PC: In realtà i Destrage per noi sono nati nel 2006, prima erano dei ragazzini che facevano delle cover per suonare alla festa di fine anno scolastico. Detto ciò devo dissentire, credo che la musica invece sia sempre più parte integrante della vita delle persone. Pensa anche solo a quante persone grazie allo streaming e agli iPhone ascoltano musica di continuo durante il giorno. Per quanto riguarda l’aggregazione è una questione di filoni e generazioni, non si può non considerare la scena hip hop degli ultimi 10 anni non aggregante, perché ha unito un’ intera generazione. In una maniera diverso rispetto a come fecero altri correnti in passato certo, con altri “valori” e stilemi, ma si sa: la storia si ripete sempre ma in maniera diversa da come ce lo aspettiamo.

MH: Quella copertina per il vostro ultimo album “So Much. Too Much”… cosa significa?

PC: È un fantastico lavoro di Luca Ferrario, non esiste un vero e proprio significato, ma è la sua rappresentazione visiva di quello che è il nostro album. Un meltin’ pot di stili, dai colori molto accesi e dall’animo estremo.

MH: Se non erro sono tre anni che non suonavate dal vivo. Come è stato ritornare sul palco? La domanda è riferita al fatto che il vostro nuovo materiale live è una bella prova, per via della sua complessità! Però siete stati voi a comporlo, dunque tutto va per il meglio!

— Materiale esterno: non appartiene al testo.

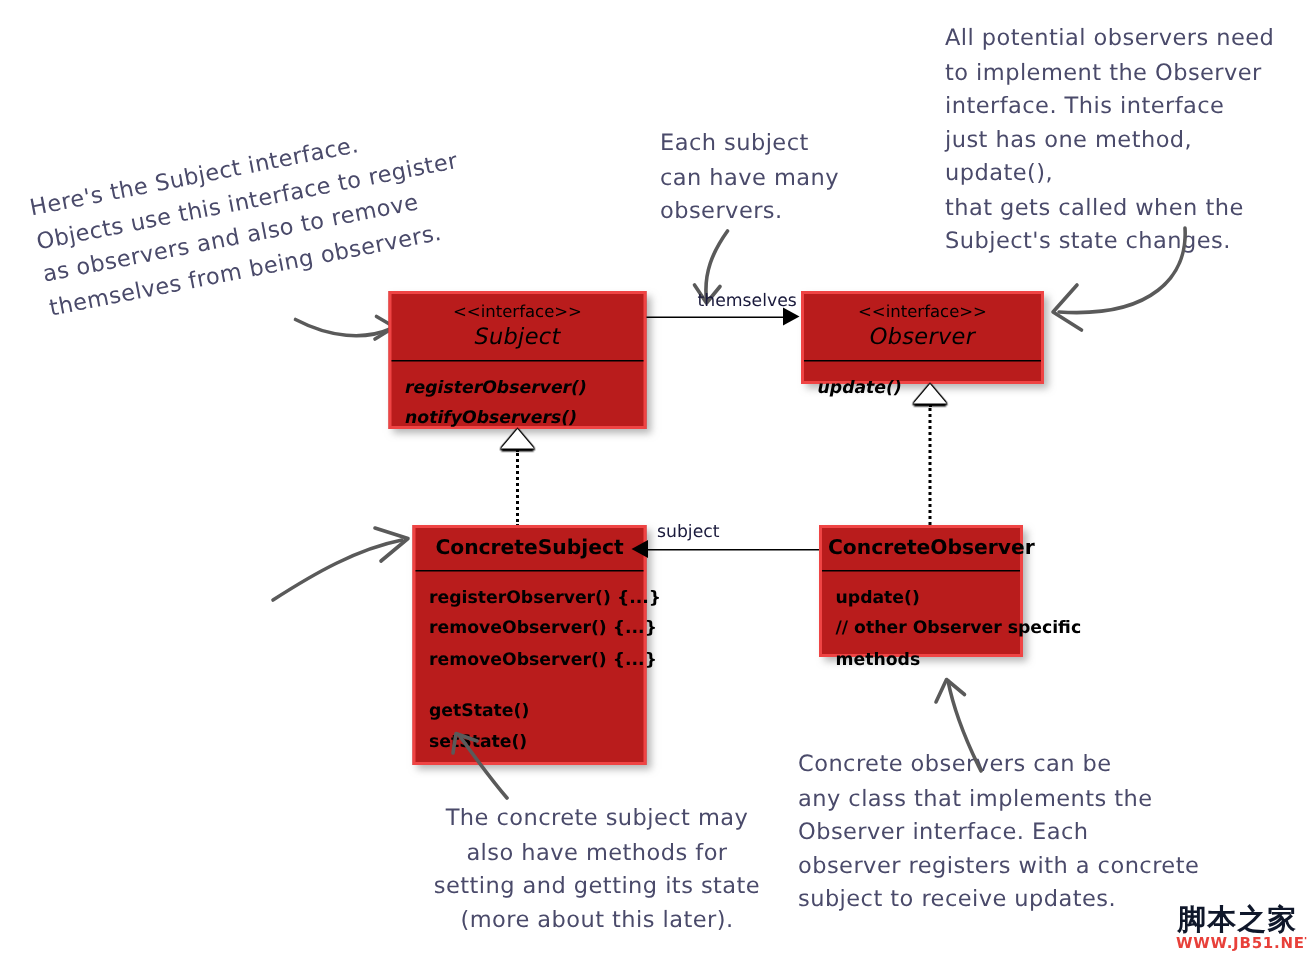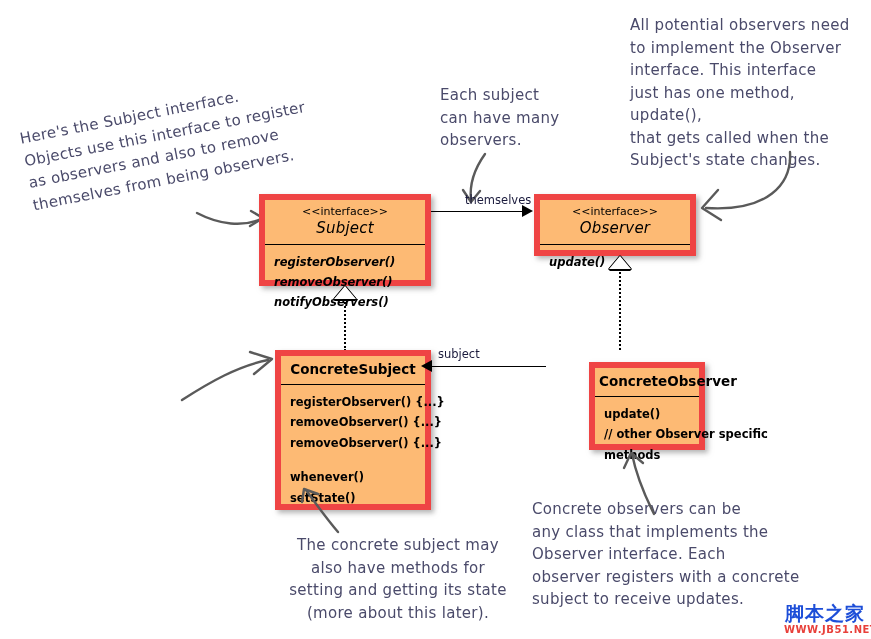--- a/index.html
+++ b/index.html
@@ -19,8 +19,8 @@
   
   .uml-box {
     position: absolute;
-    background: #fdba74;
-    border: 6px solid #ef4444;
+    background: #b91c1c;
+    border: 2px solid #ef4444;
     box-shadow: 3px 3px 5px rgba(120,120,120,0.55);
     box-sizing: border-box;
   }

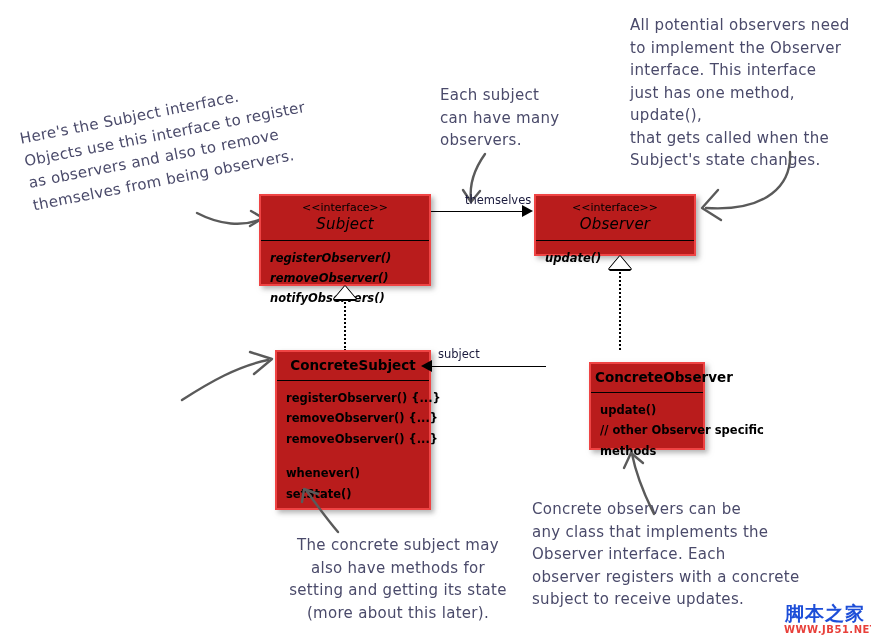--- a/index.html
+++ b/index.html
@@ -198,7 +198,6 @@
     </div>
     <div class="uml-body">
       <div class="member ital">registerObserver()</div>
-      <div class="member ital">removeObserver()</div>
       <div class="member ital">notifyObservers()</div>
     </div>
   </div>

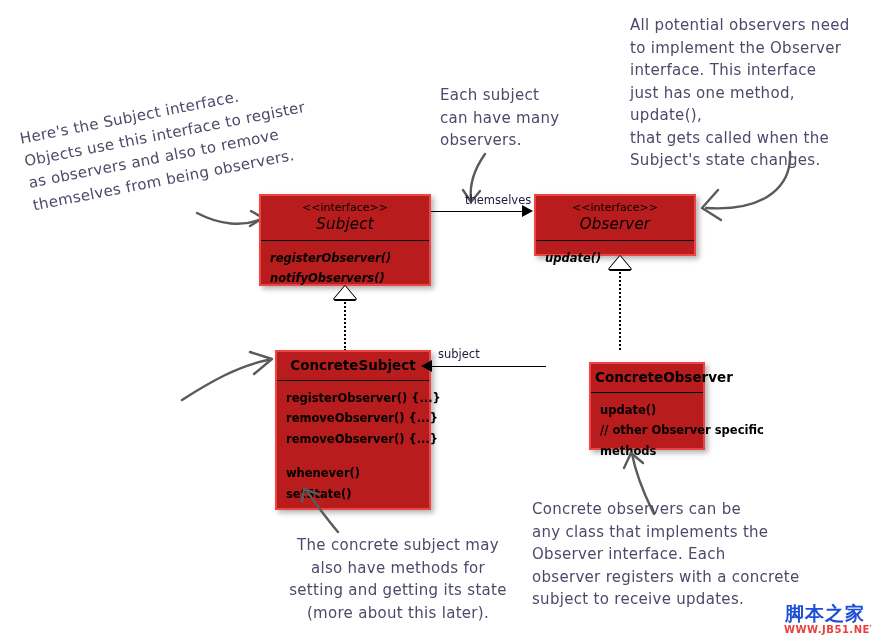--- a/index.html
+++ b/index.html
@@ -235,7 +235,7 @@
     </div>
   </div>
 
-  <div class="uml-box" style="left:546px; top:362px; width:116px; height:88px;margin-left:43px;">
+  <div class="uml-box" style="left:546px; top:350px; width:136px; height:88px;">
     <div class="uml-header">
       <span class="cls-name-bold">ConcreteObserver</span>
     </div>

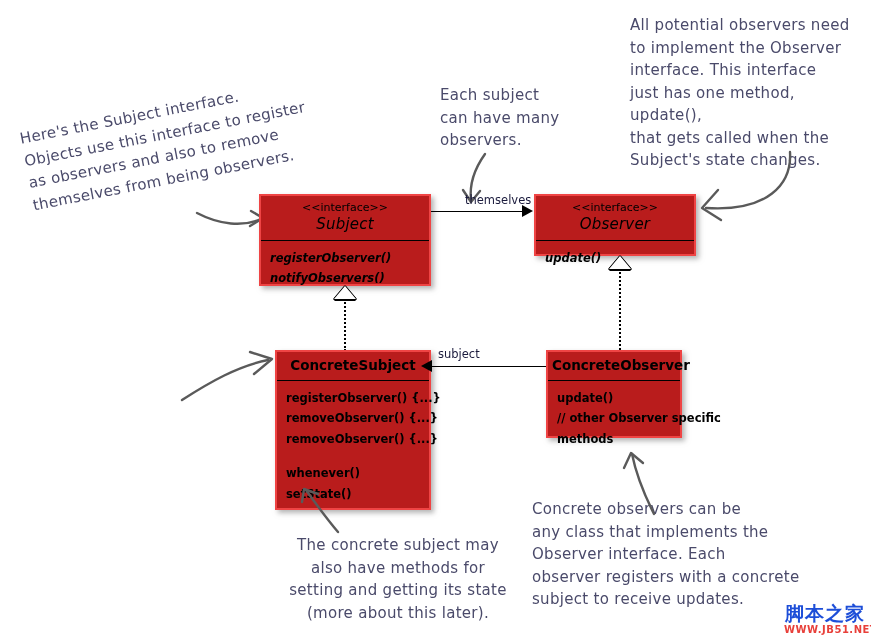--- a/index.html
+++ b/index.html
@@ -230,7 +230,7 @@
       <div class="member">registerObserver() {...}</div>
       <div class="member">removeObserver() {...}</div>
       <div class="member">removeObserver() {...}</div>
-      <div class="member spacer-top">whenever()</div>
+      <div class="member spacer-top">getState()</div>
       <div class="member">setState()</div>
     </div>
   </div>

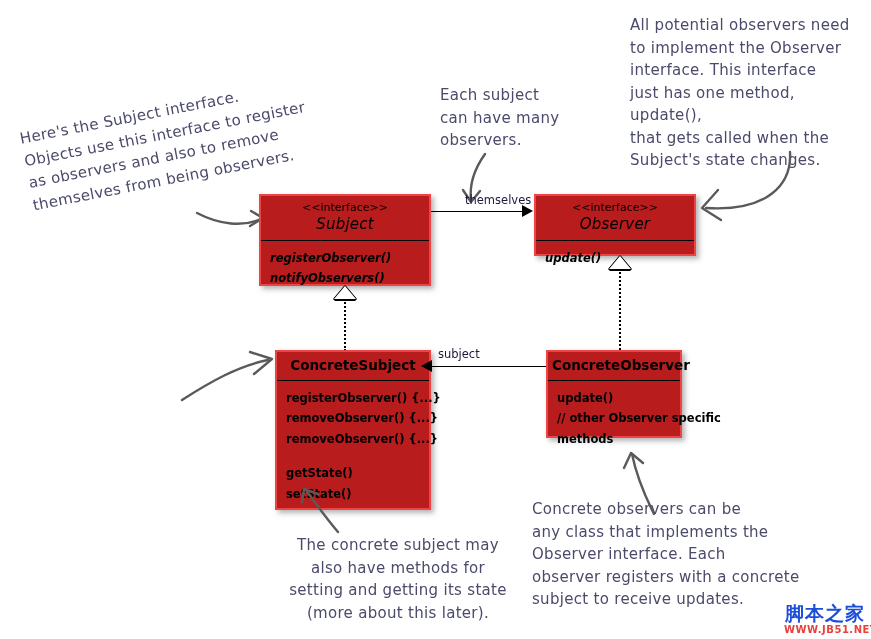--- a/index.html
+++ b/index.html
@@ -142,7 +142,7 @@
   .wm-cn {
     font-size: 19px;
     font-weight: bold;
-    color: #1d4ed8;
+    color: #0f172a;
     letter-spacing: 1px;
     font-family: "DejaVu Sans", sans-serif;
   }

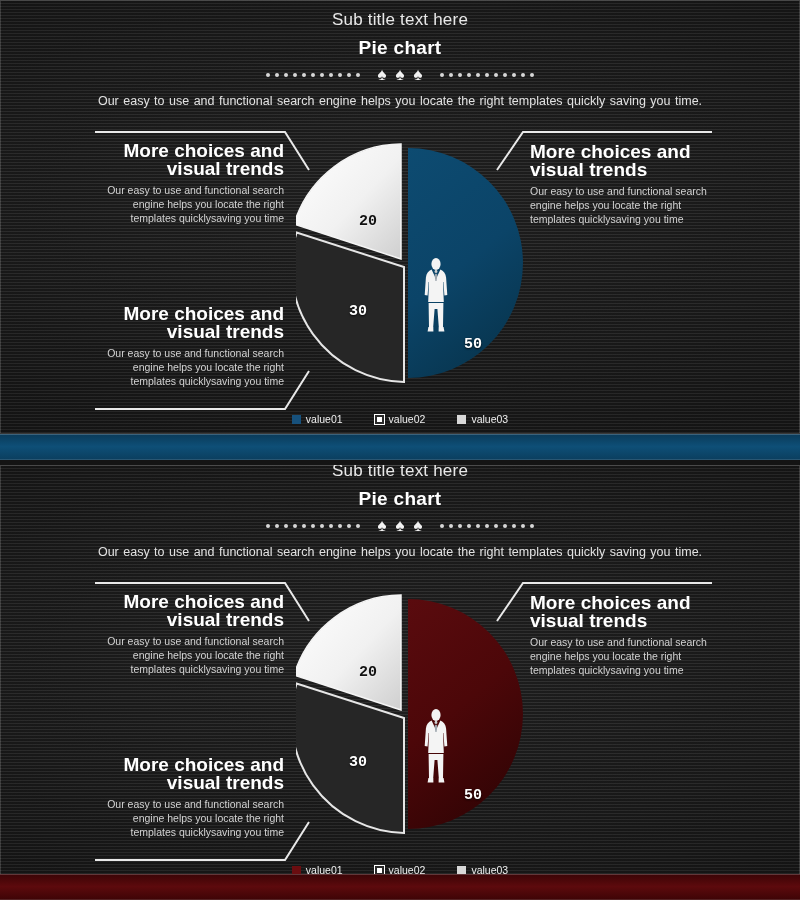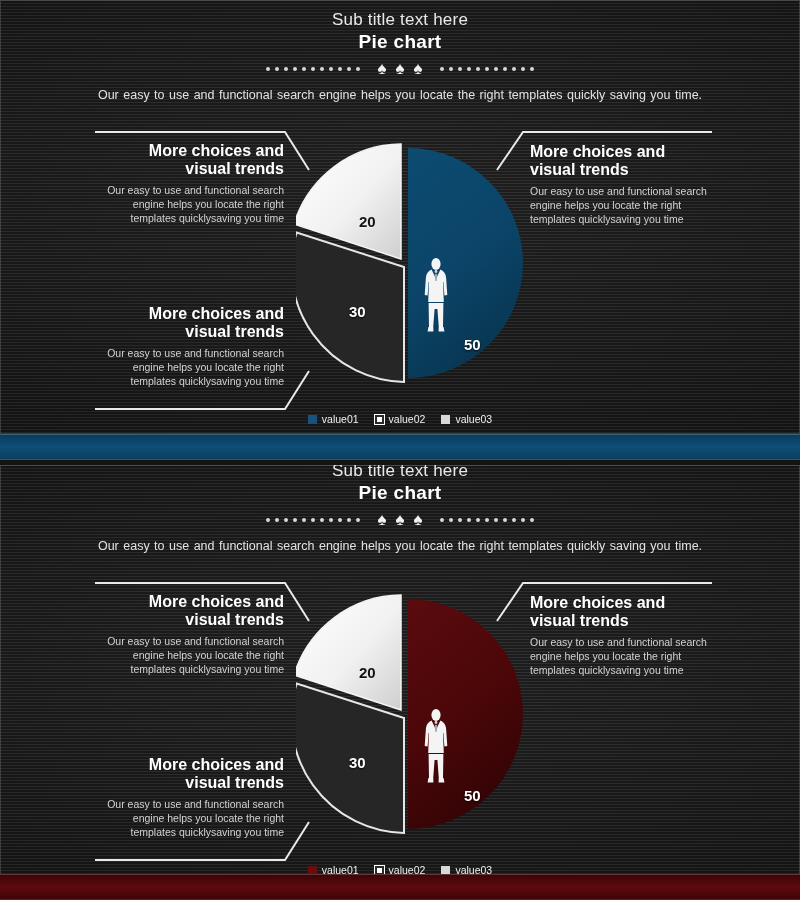--- a/index.html
+++ b/index.html
@@ -86,7 +86,7 @@
     color: #ffffff;
     letter-spacing: 0.3px;
     line-height: 24px;
-    margin-top: 1px;
+    margin-top: 7px;
   }
 
   

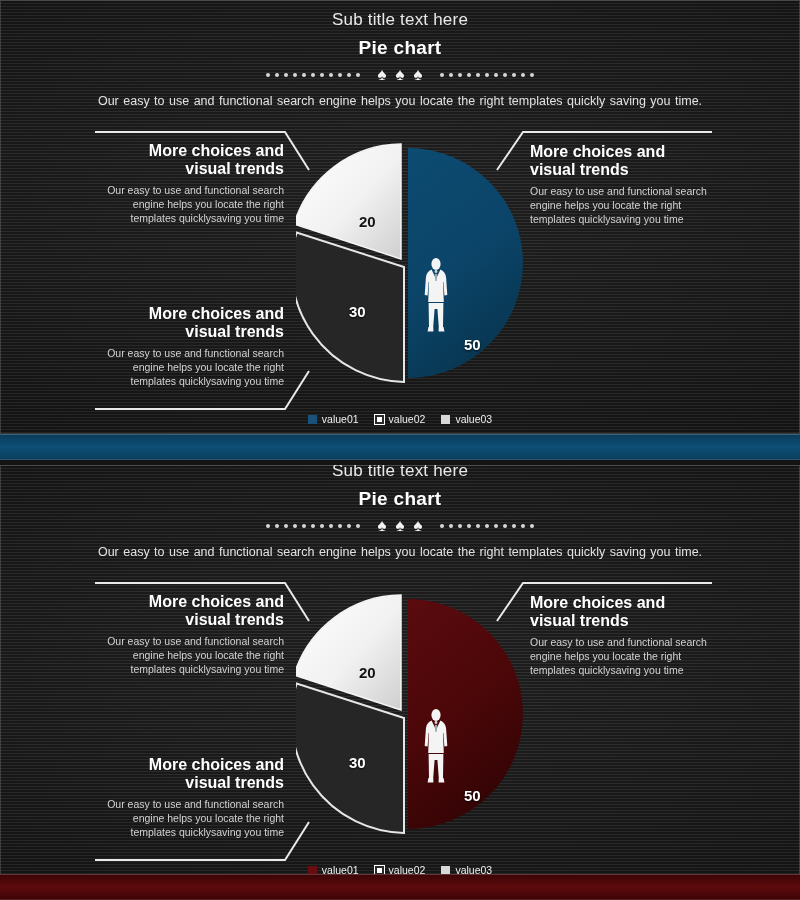--- a/index.html
+++ b/index.html
@@ -124,7 +124,7 @@
   
   .callout { position: absolute; width: 190px; }
   .callout .c-title {
-    font-size: 16px;
+    font-size: 19px;
     font-weight: bold;
     color: #ffffff;
     line-height: 18px;

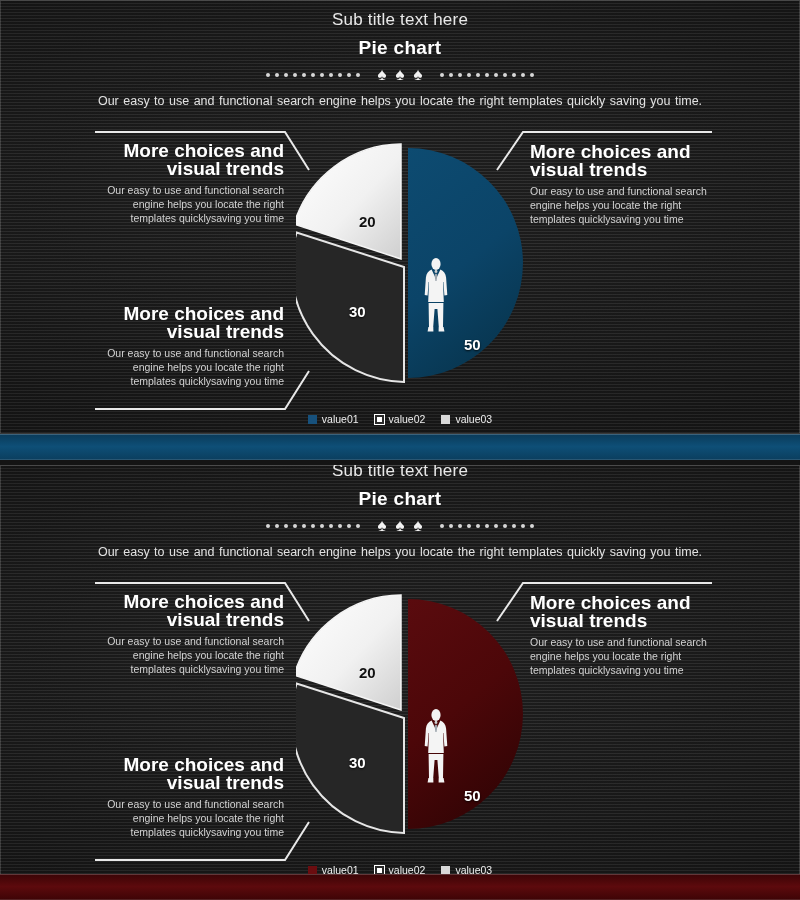--- a/index.html
+++ b/index.html
@@ -165,6 +165,7 @@
     font-weight: bold;
     color: #ffffff;
     text-shadow: 0 1px 2px rgba(0,0,0,0.85);
+    font-family: Liberation Mono, monospace;
   }
   .slice-label.dark {
     color: #111111;

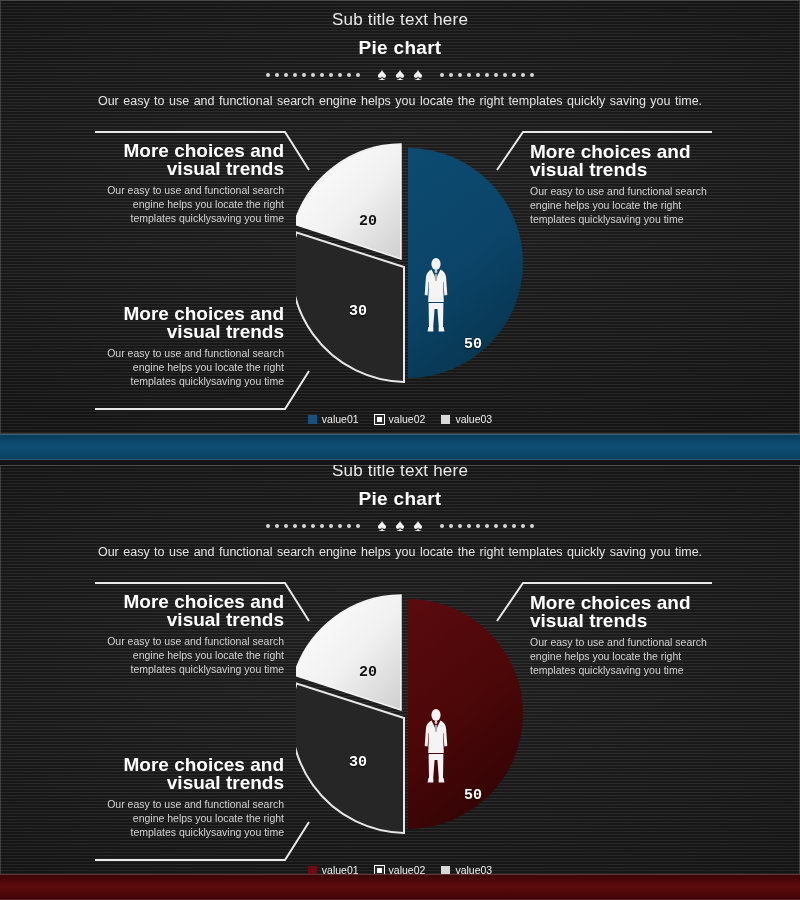--- a/index.html
+++ b/index.html
@@ -187,7 +187,7 @@
     display: flex;
     justify-content: center;
     align-items: center;
-    gap: 16px;
+    gap: 32px;
   }
   .legend-item {
     display: flex;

PC: Non ti nascondo che i tre anni, di cui uno e mezzo di stop completo, sono molto serviti alla band. Fermarsi un attimo, riposare e pensare è stato fondamentale per ricreare sinergia e schiarire le idee sulla direzione da prendere in questo nuovo disco. Riprendere dal lato compositivo è stato liberatorio, da un punto di vista del live invece abbastanza traumatico (ride, ndr). Rimettere in piedi la macchina, le prove, la strumentazione, lo show è stata davvero dura. Ma ripartire subito con quindici date in Europa ci ha permesso di rompere il ghiaccio e di farci tornare molto in fretta a divertirci. Ora siamo carichissimi e pronti per il 2023.

MH: Grazie mille! Le parole finali sono per te!

PC: Grazie mille ai lettori di Metalhead per il tempo a noi dedicato, vi invitiamo ad ascoltare il nostro ultimo album “So Much. Too Much”. E perché no di venirci a vedere dal vivo nel concerto più vicino a casa vostra! Djieeeeah!